RECORDS FOR THIS EXERCISE:

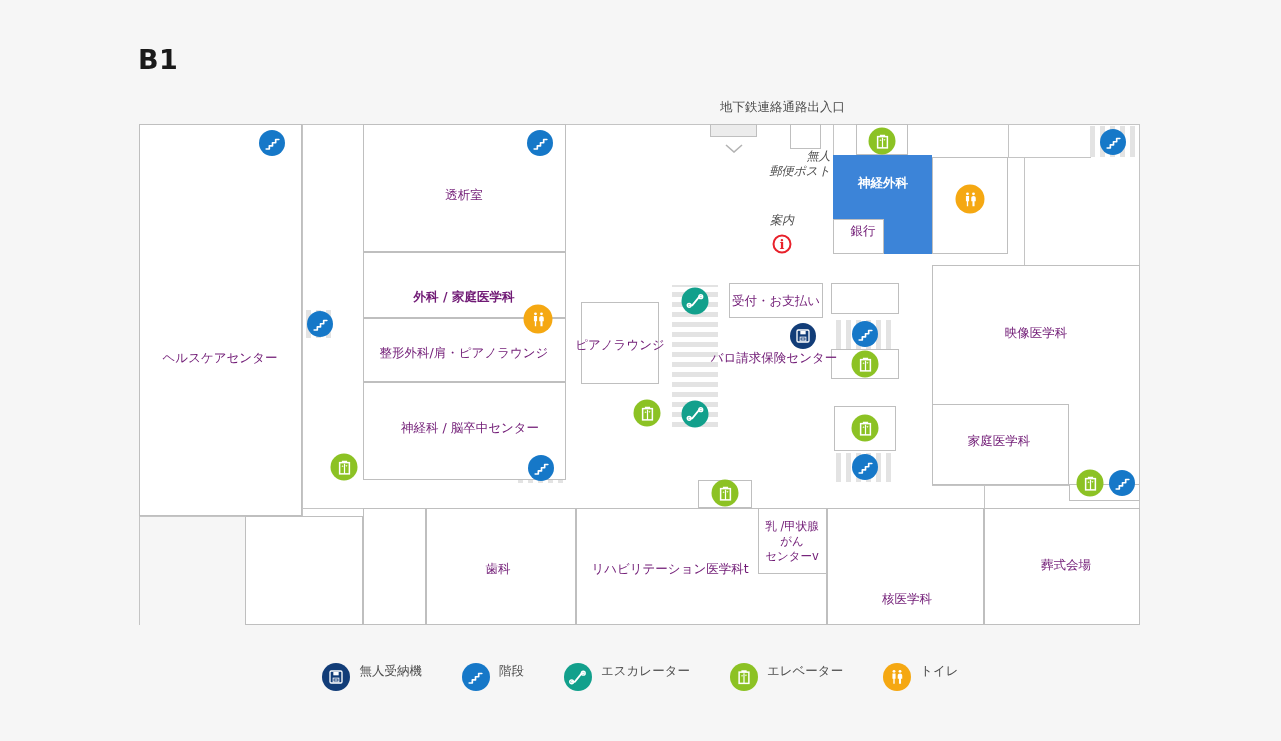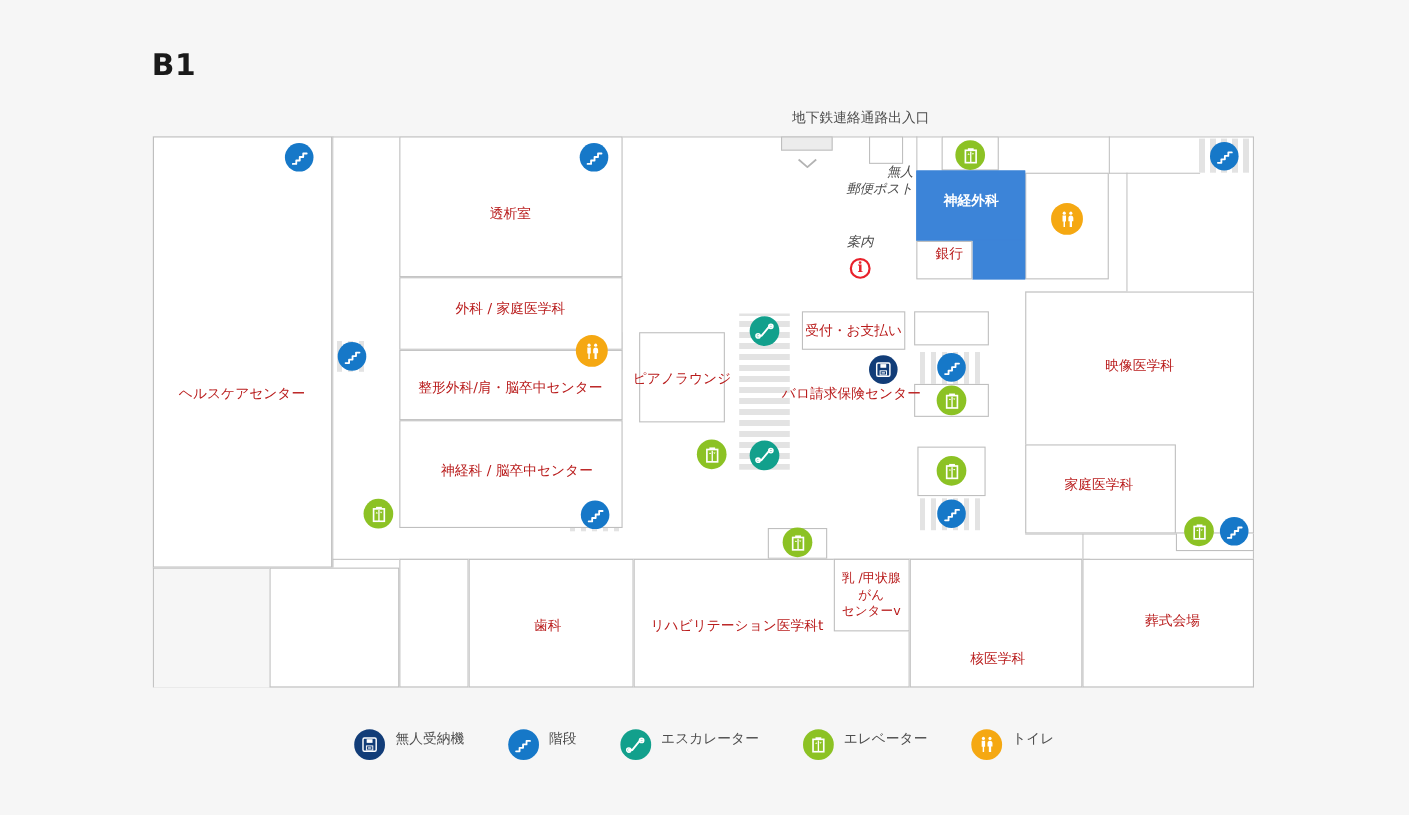--- a/index.html
+++ b/index.html
@@ -56,7 +56,7 @@
     position: absolute;
     font-size: 12.5px;
     line-height: 15px;
-    color: #b91c1c;
+    color: #701a75;
     text-align: center;
     white-space: nowrap;
     transform: translate(-50%, -50%);

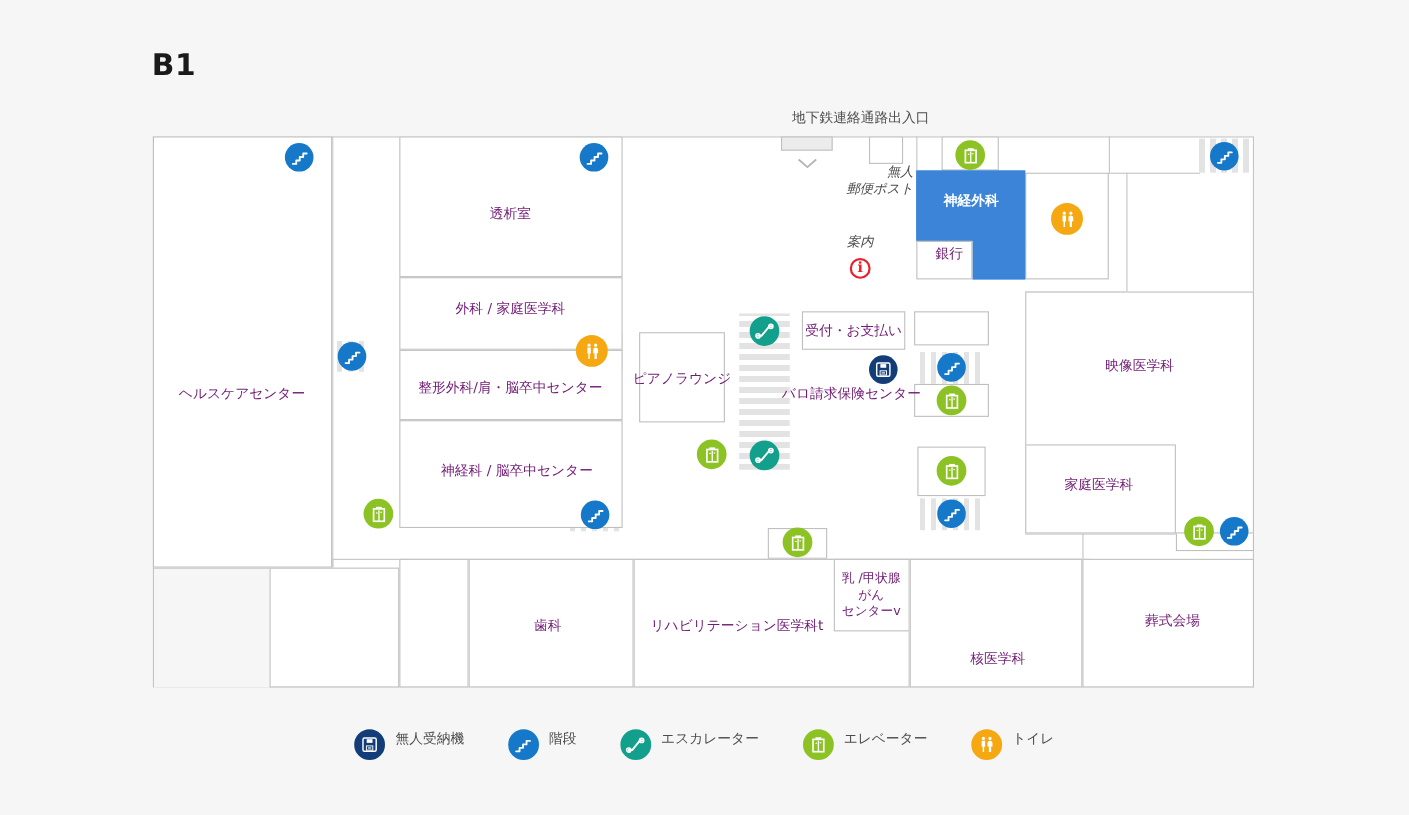--- a/index.html
+++ b/index.html
@@ -204,7 +204,7 @@
     <div class="room" style="left: 363px; top: 124px; width: 203px; height: 128px;"></div>
     <div class="room-label" style="left: 464px; top: 194px;">透析室</div>
     <div class="room" style="left: 363px; top: 252px; width: 203px; height: 66px;"></div>
-    <div class="room-label" style="left: 464px; top: 280px;">外科 / 家庭医学科</div>
+    <div class="room-label" style="left: 464px; top: 296px; font-weight: bold;">外科 / 家庭医学科</div>
     <div class="room" style="left: 363px; top: 318px; width: 203px; height: 64px;"></div>
     <div class="room-label" style="left: 464px; top: 352px;">整形外科/肩・脳卒中センター</div>
     <div class="room" style="left: 363px; top: 382px; width: 203px; height: 98px;"></div>

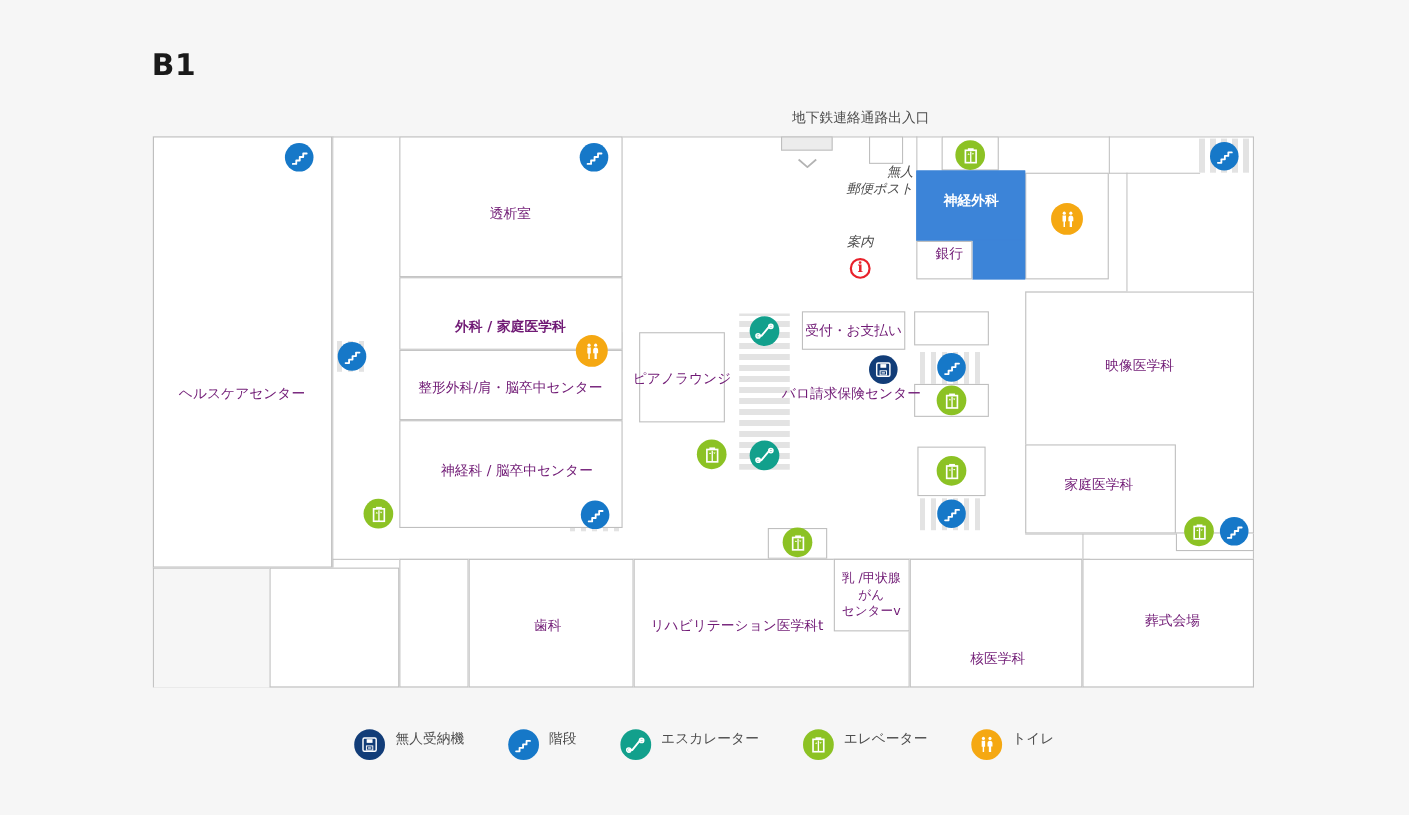--- a/index.html
+++ b/index.html
@@ -206,7 +206,7 @@
     <div class="room" style="left: 363px; top: 252px; width: 203px; height: 66px;"></div>
     <div class="room-label" style="left: 464px; top: 296px; font-weight: bold;">外科 / 家庭医学科</div>
     <div class="room" style="left: 363px; top: 318px; width: 203px; height: 64px;"></div>
-    <div class="room-label" style="left: 464px; top: 352px;">整形外科/肩・脳卒中センター</div>
+    <div class="room-label" style="left: 464px; top: 352px;">整形外科/肩・ピアノラウンジ</div>
     <div class="room" style="left: 363px; top: 382px; width: 203px; height: 98px;"></div>
     <div class="room-label" style="left: 470px; top: 427px;">神経科 / 脳卒中センター</div>
     <div class="room" style="left: 581px; top: 302px; width: 78px; height: 82px;"></div>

INSTRUCTIONS TO FOLLOW:
Filter the data, keeping only the lines that contain "家庭医学科".

TASK ANSWER:
-    <div class="room-label" style="left: 464px; top: 280px;">外科 / 家庭医学科</div>
+    <div class="room-label" style="left: 464px; top: 296px; font-weight: bold;">外科 / 家庭医学科</div>
     <div class="room-label" style="left: 464px; top: 296px; font-weight: bold;">外科 / 家庭医学科</div>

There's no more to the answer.